We would need to come up with some sort of reward vs. punishment system to make these choices matter at all.  We would also need to come up with a good entity and a bad entity in which to relate these choices.  To make this effective however it was necessary to somehow construct these entities on a way that it was hard to tell which was which.

reward vs. punishment?

Finally after several days of deliberation, procrastination, and reflection on great video games (which is remarkably easy and prone to happening, especially in the BCT department)  We came up with a concept which embodied a lot of what we were going for.  The story (which I should have wrapped up a lot more eloquently during my presentation on the journey) goes a little something like this:

                  This new world is run by a totalitarian commercial regime who are essentially an independent system of government -they are known as 'Regulation'.  They stand as providers for the population as well as police force, judge and jury, and reign over society with restrictive laws and severe punishment.  Society under their watchful eye is peaceful, but unbalanced, as fear of legal prosecution has diminished human rights and stifled creative and leisurely activity.

Behind the scenes however are a group of political extremists known as ''The Adjustment'.  They are prepared to go to violent and anarchistic measures to see the downfall of the current regime.  They wish to free the population from the shackles of 'Regulation' rule, by any means necessary.

This conflict rages but is kept from the public eye, to the point where 'Regulation' representatives still refuse to accept or admit the existence of "The Adjustment' at all.

The players are invited to (mandatory) testing of Regulation audio equipment -designed to introduce tourists, or those unfamiliar with the city to the wonderful contributions the Regulation has made in the pursuit of a better quality of life within the city limits.  Audio is played through a provided set of headphones (just like a museum tour)  Refusal to cooperate would be met with punishment.  Players will be introduced to their responsibilities within the test by an introductory video, then guide by a Regulation employee through the testing area.

However The Adjustment have other plans.  The audio tour is interrupted by several Adjustment outbursts which urge the player to remove the headphones and get away while they still can.  That the headphones are actually a brainwashing tool, and that you as a person unfamiliar with the Regulation and what they stand for, are being subliminally trained to follow their orders and join their cause.

This basic premise allows us to

A.  Convey both parties as fighting for a greater good, but not necessarily using the best methods to do so.
B.  Utilize player choice in the form of obedience vs free will.  Who will the players side with? and how far are they prepared to go to prove their allegiance.
C.  Delve into the implications of peoples choices and reflect on philosophical, epistemological, morale and ontological aspects of human nature.
D.  Invoke emotion/feeling in response to these implications.
E.  Build a large scale world which fits the criteria we have set out as necessary to create a truly immersive experience.
F.  Use many different artifacts (both digital, and physical-my own personal favorite) to envision the history of this world, and the way it operates.

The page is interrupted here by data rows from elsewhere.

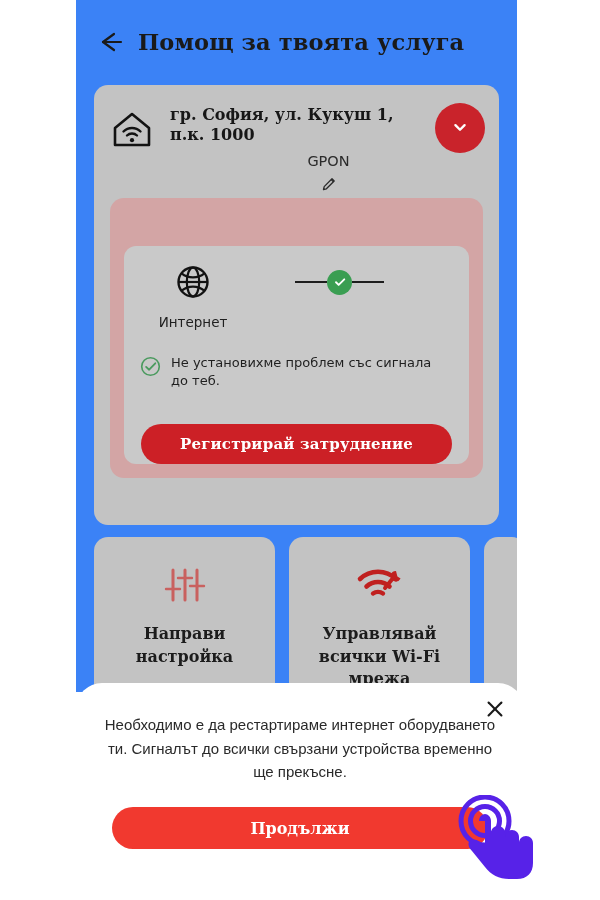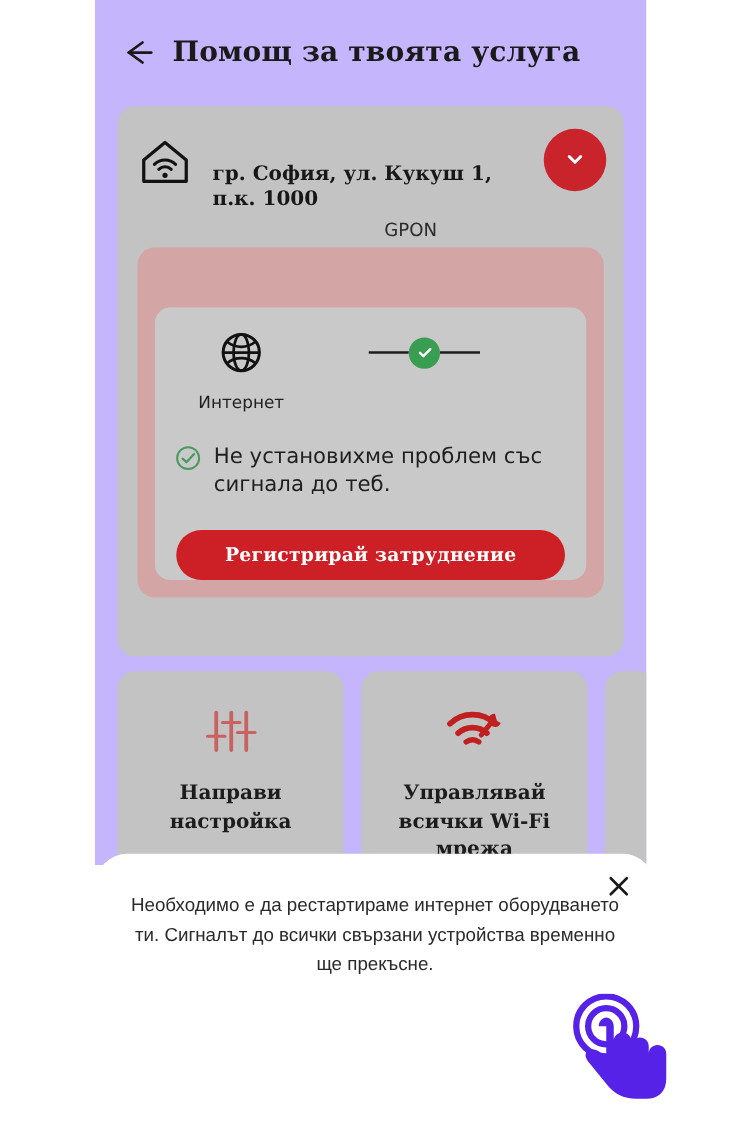--- a/index.html
+++ b/index.html
@@ -13,21 +13,21 @@
     position: relative;
     width: 600px; height: 900px;
     background: #ffffff;
     border-radius: 22px;
     overflow: hidden;
   }
   
   #screen {
     position: absolute;
     left: 76px; top: 0; width: 441px; height: 692px;
-    background: #c4b5fd;
+    background: #3b82f6;
     overflow: hidden;
   }
 
   
   .header {
     position: absolute; left: 0; top: 18px; width: 441px; height: 48px;
     display: flex; align-items: center; gap: 14px; padding-left: 18px;
   }
   .back-arrow { width: 30px; height: 30px; flex: 0 0 auto; }
   .header-title {
@@ -45,21 +45,20 @@
   .addr-row {
     position: absolute; left: 16px; top: 18px; right: 12px;
     display: flex; align-items: flex-start; gap: 16px;
   }
   .home-icon { width: 44px; height: 44px; flex: 0 0 auto; margin-top: 4px; }
   .addr-text { flex: 1 1 auto; padding-top: 2px; }
   .addr-line {
     font-family: "DejaVu Serif", serif; font-weight: bold;
     font-size: 16px; color: #171717; line-height: 1.26;
     max-width: 228px;
-    margin-top: 24px;
   }
   .addr-sub {
     margin-top: 8px; display: flex; align-items: center; gap: 7px;
     font-size: 14.5px; color: #2b2b2b; font-family: "DejaVu Sans", sans-serif; flex-direction: column;
   }
   .pencil { width: 16px; height: 16px; }
   .chev-btn {
     position: absolute; right: 14px; top: 18px;
     width: 50px; height: 50px; border-radius: 50%;
     background: #c9232b; border: none;
@@ -112,21 +111,21 @@
     background: #3a9e52; display: flex; align-items: center; justify-content: center;
     flex: 0 0 auto;
   }
 
   .status-msg {
     position: absolute; left: 16px; top: 108px; width: 310px;
     display: flex; gap: 10px; align-items: flex-start;
   }
   .check-outline { width: 21px; height: 21px; flex: 0 0 auto; margin-top: 2px; }
   .status-msg-text {
-    font-size: 17px; line-height: 1.38; color: #1f1f1f;
+    font-size: 13px; line-height: 1.38; color: #1f1f1f;
     font-family: "DejaVu Sans", sans-serif;
   }
   .report-btn {
     position: absolute; left: 17px; bottom: 0;
     width: 311px; height: 40px; border: none; border-radius: 21px;
     background: #cc2026; color: #ffffff;
     font-family: "DejaVu Serif", serif; font-weight: bold;
     font-size: 15px; letter-spacing: .2px;
   }
 
@@ -306,20 +305,21 @@
   <div class="sheet">
     <button class="sheet-close">
       <span>
         <svg viewBox="0 0 24 24" width="22" height="22">
           <line x1="5" y1="5" x2="19" y2="19" stroke="#1a1a1a" stroke-width="2.3" stroke-linecap="round"></line>
           <line x1="19" y1="5" x2="5" y2="19" stroke="#1a1a1a" stroke-width="2.3" stroke-linecap="round"></line>
         </svg>
       </span>
     </button>
     <div class="sheet-text">Необходимо е да рестартираме интернет оборудването ти. Сигналът до всички свързани устройства временно ще прекъсне.</div>
+    <button class="continue-btn">Продължи</button>
   </div>
 
   <div class="tap-cursor">
     <svg viewBox="0 0 96 96" width="96" height="96">
       <circle cx="30" cy="26" r="24" fill="none" stroke="#5722e8" stroke-width="5"></circle>
       <circle cx="30" cy="26" r="14.5" fill="none" stroke="#5722e8" stroke-width="5"></circle>
       <path d="M30 26 L30 52 C26 46 20 43 16 45 C12 47 13 52 17 56
                L30 72 C36 80 44 84 54 84 L62 84 C72 84 78 78 78 68
                L78 48 C78 44 75 41 71 41 C67 41 64 44 64 48
                L64 42 C64 38 61 35 57 35 C53 35 50 38 50 42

Quite obvious that a lot of the inspiration from the story came from George Orwell's '1984' and the 'Big Brother' phenomena but we also looked at the movie 'Equilibrium' (which in turn was based on the works of George Orwell aswell)  This story involving a similar background set the tone for our own.

We had the concept sorted, we had direction and assigned roles to each create the finished journey which was in two weeks time.  It was my job to develop the world visually, to create an aesthetic that we could attach to both sides of the argument, and pair off against each other.